PROGRAMA NUCLEAR BRASILEIRO: SOBERANIA, TECNOLOGIA E GEOPOLÍTICA
Julio Cezar Rodrigues Eloi
O Programa Nuclear Brasileiro (PNB) é mais do que um projeto energético: é uma expressão concreta da soberania nacional, da capacidade tecnológica acumulada e da inserção estratégica do Brasil no cenário geopolítico global. Desde as primeiras pesquisas na década de 1930, com a criação da Faculdade de Filosofia, Ciências e Letras da Universidade de São Paulo (FFCL/ USP), até os avanços recentes no Reator Multipropósito Brasileiro (RMB) e no submarino nuclear “Álvaro Alberto”, o país trilhou um caminho de afirmação autônoma frente às pressões externas (Carvalho, 2012; Kuramoto & Appoloni, 2002; Patti, 2013).
Entre 1943 e 1955, o Brasil exportou minerais estratégicos aos Estados Unidos, como as areias monazíticas, em troca de promessas de transferência tecnológica, princípio das “compensações específicas” (Patti, 2013). Sob a liderança do almirante Álvaro Alberto, foi proposto um modelo autônomo de domínio do ciclo do combustível, apresentado ao Conselho de Segurança Nacional em 1947. Em 1951, foi criado o Conselho Nacional de Pesquisas (CNP), embrião do atual CNPq, com o objetivo de coordenar o desenvolvimento nuclear e científico.
Durante os anos 1950 e 1960, o Brasil firmou acordos com EUA, França e Alemanha Ocidental, buscando acesso a tecnologias de enriquecimento de urânio. A criação da Comissão Nacional de Energia Nuclear (CNEN), em 1956, marcou um novo ciclo institucional (Kuramoto & Appoloni, 2002). A linha do tempo com os principais marcos do PNB pode ser visualizada na Tabela 1.

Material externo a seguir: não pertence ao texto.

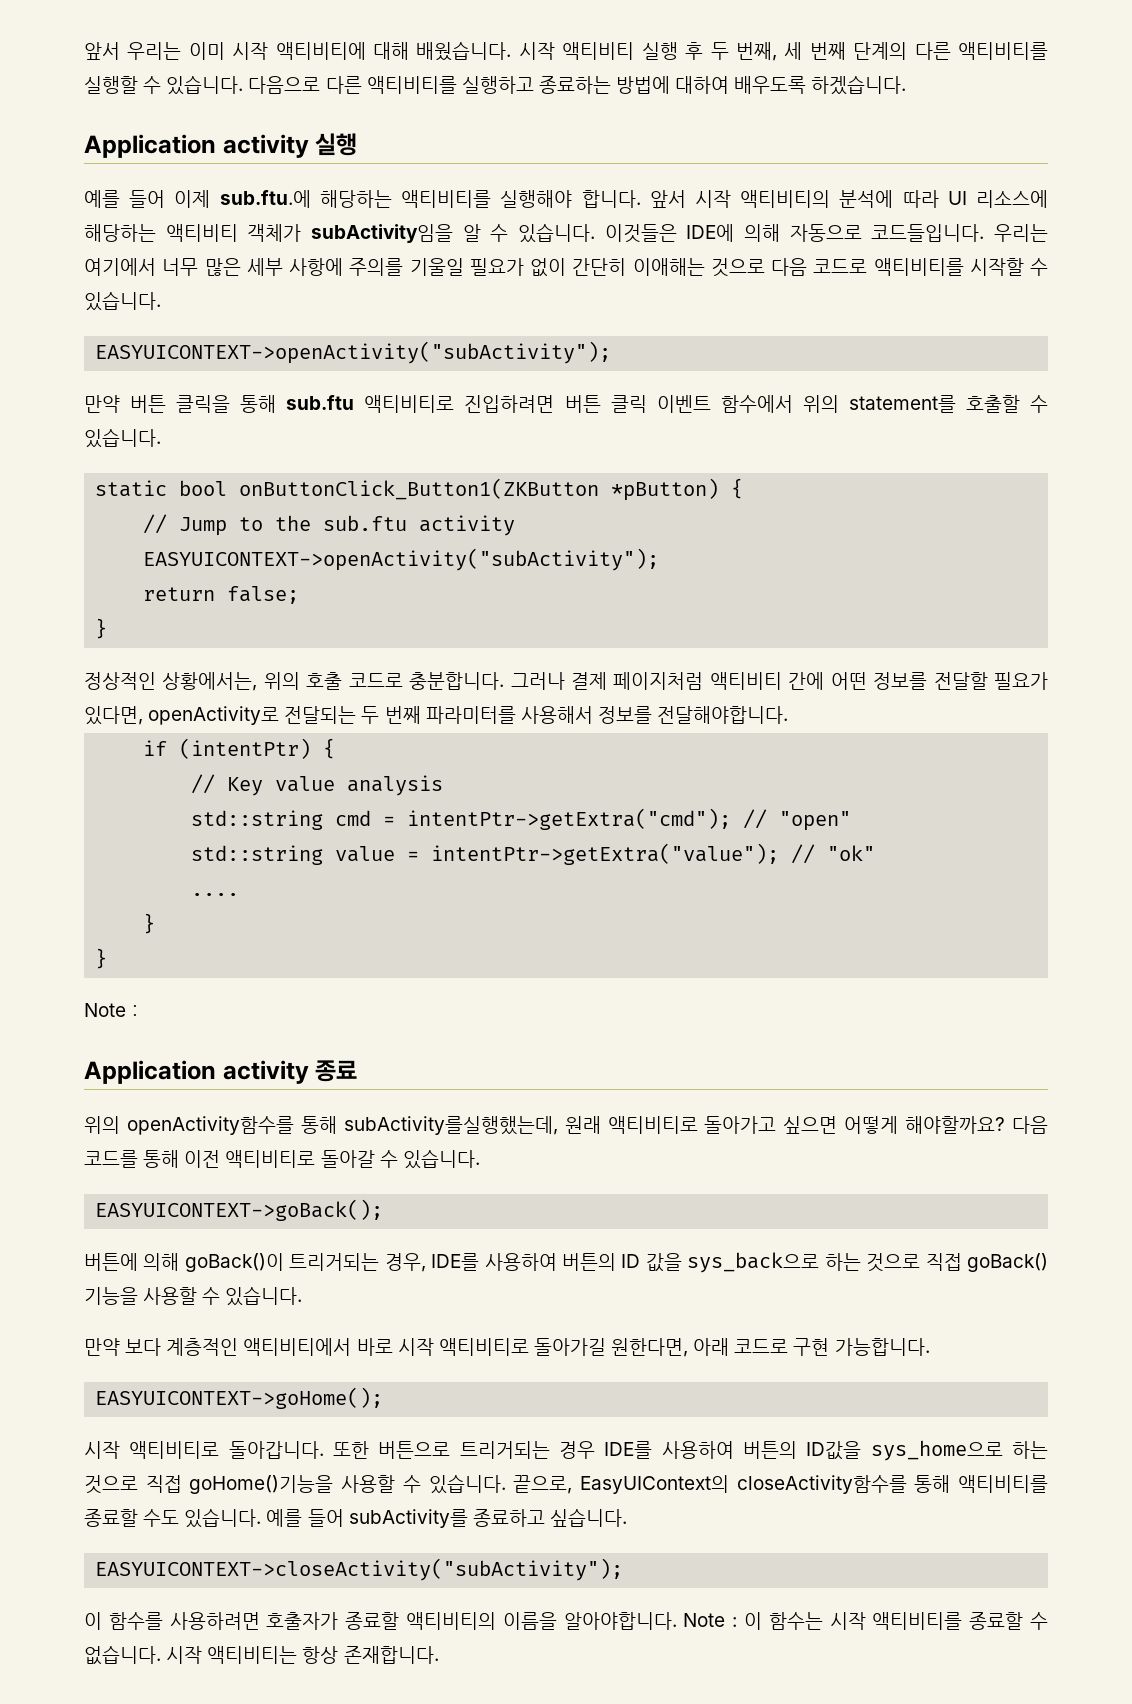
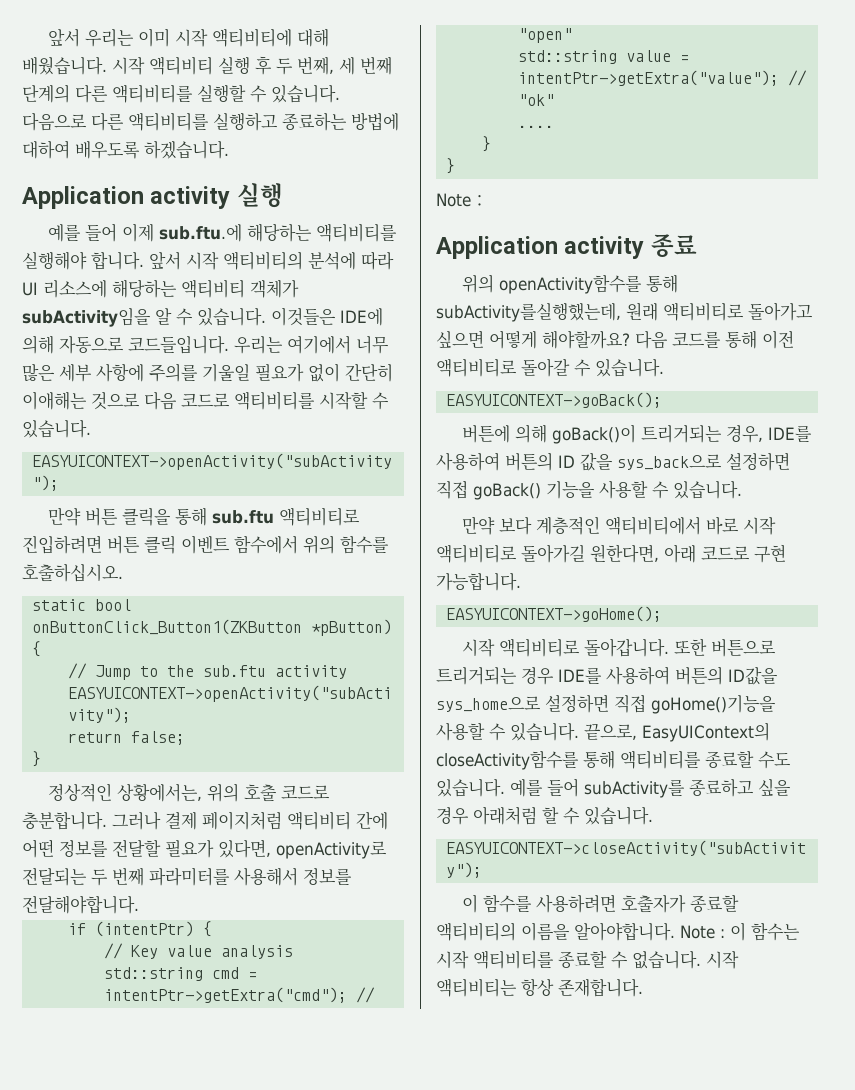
- 만약 버튼 클릭을 통해 sub.ftu 액티비티로 진입하려면 버튼 클릭 이벤트 함수에서 위의 statement를 호출할 수 있습니다.
+ 만약 버튼 클릭을 통해 sub.ftu 액티비티로 진입하려면 버튼 클릭 이벤트 함수에서 위의 함수를 호출하십시오.
- 버튼에 의해 goBack()이 트리거되는 경우, IDE를 사용하여 버튼의 ID 값을 sys_back으로 하는 것으로 직접 goBack() 기능을 사용할 수 있습니다.
+ 버튼에 의해 goBack()이 트리거되는 경우, IDE를 사용하여 버튼의 ID 값을 sys_back으로 설정하면 직접 goBack() 기능을 사용할 수 있습니다.
- 또한 버튼으로 트리거되는 경우 IDE를 사용하여 버튼의 ID값을 sys_home으로 하는 것으로 직접 goHome()기능을 사용할 수 있습니다.
+ 또한 버튼으로 트리거되는 경우 IDE를 사용하여 버튼의 ID값을 sys_home으로 설정하면 직접 goHome()기능을 사용할 수 있습니다.
- 예를 들어 subActivity를 종료하고 싶습니다.
+ 예를 들어 subActivity를 종료하고 싶을 경우 아래처럼 할 수 있습니다.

Tabela 1 – Linha do tempo do Programa Nuclear Brasileiro

Fonte: Elaborado pelo autor (2025).
Nos anos 1970, o país firmou um amplo acordo com a Alemanha Ocidental, prevendo a construção de oito usinas e transferência de tecnologia (Bandarra, 2016). Angra I foi concluída em 1985, Angra II em 2000, e Angra III permanece inacabada. Segundo o Ministério de Minas e Energia (2025), uma decisão sobre o futuro da usina será tomada até dezembro de 2025, com apoio técnico do BNDES e da Eletronuclear. Segundo reportagem publicada pelo G1 (2025), o governo brasileiro adiou novamente a decisão sobre a conclusão das obras de Angra III, avaliando a possibilidade de retomada do projeto com previsão de operação até 2033.
A participação da energia nuclear na matriz elétrica brasileira é ainda modesta. A composição atual pode ser observada na Figura 1, que destaca a predominância das fontes hidráulica, eólica e solar (Frente Parlamentar Mista da Tecnologia e Atividades Nucleares, 2023).

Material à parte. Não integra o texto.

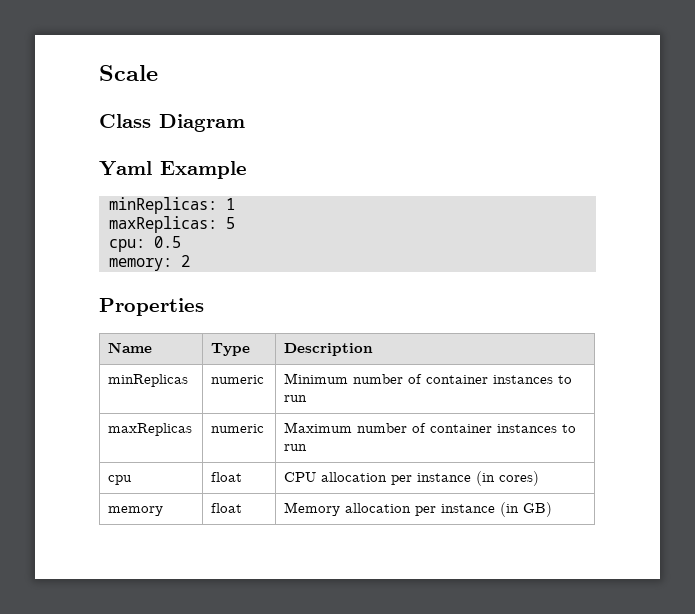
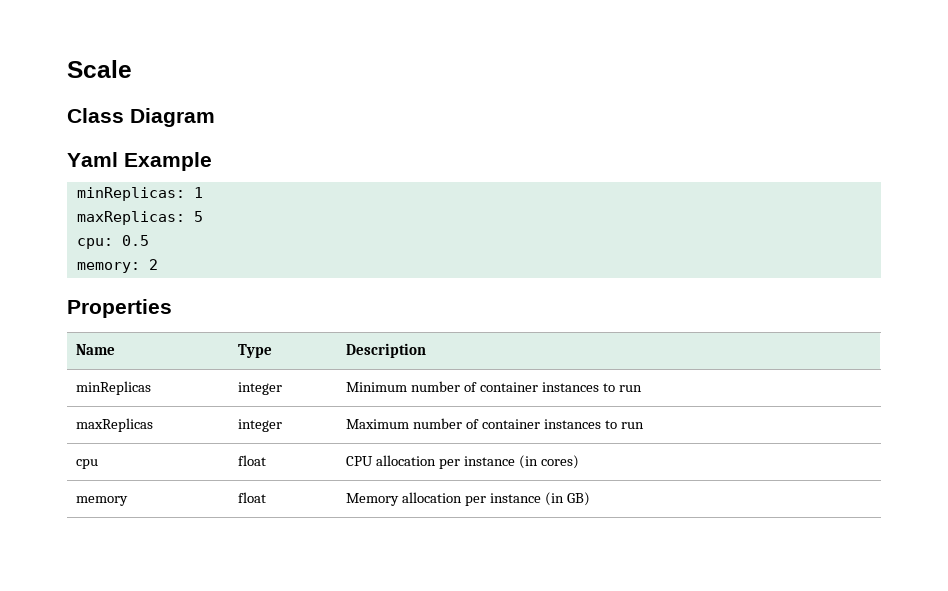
- minReplicas | numeric | Minimum number of container instances to run
+ minReplicas | integer | Minimum number of container instances to run
- maxReplicas | numeric | Maximum number of container instances to run
+ maxReplicas | integer | Maximum number of container instances to run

Figura 1 – Composição da matriz energética brasileira em 2023

Fonte: Frente Parlamentar Mista da Tecnologia e Atividades Nucleares – FPN (2023).
Além da baixa participação relativa, a energia nuclear destaca-se por sua eficiência espacial. A Figura 2 compara o uso de espaço físico entre diferentes fontes energéticas, demonstrando que a nuclear requer significativamente menos área para gerar a mesma quantidade de energia, um fator estratégico em um país com crescente pressão sobre o uso do solo (Associação Brasileira para Desenvolvimento de Atividades Nucleares [ABDAN], 2020b).
Figura 2 – As cinco fontes energéticas em economia de espaço físico

Fonte: ABDAN (2020b).
O Brasil domina hoje a tecnologia de enriquecimento de urânio, com ultracentrífugas desenvolvidas por meio da cooperação entre a Marinha do Brasil, institutos de pesquisa e indústria (Ramos & Jaillet, 2018). Em fevereiro de 2025, o governo iniciou as obras do RMB em Iperó/ SP, com previsão de conclusão em cinco anos. O país também possui a sexta maior reserva de urânio do mundo, embora apenas uma fração esteja em exploração. A Figura 3 apresenta a relação entre reservas e produção global de urânio, destacando o potencial brasileiro ainda subaproveitado (Associação Brasileira para Desenvolvimento de Atividades Nucleares [ABDAN], 2020a).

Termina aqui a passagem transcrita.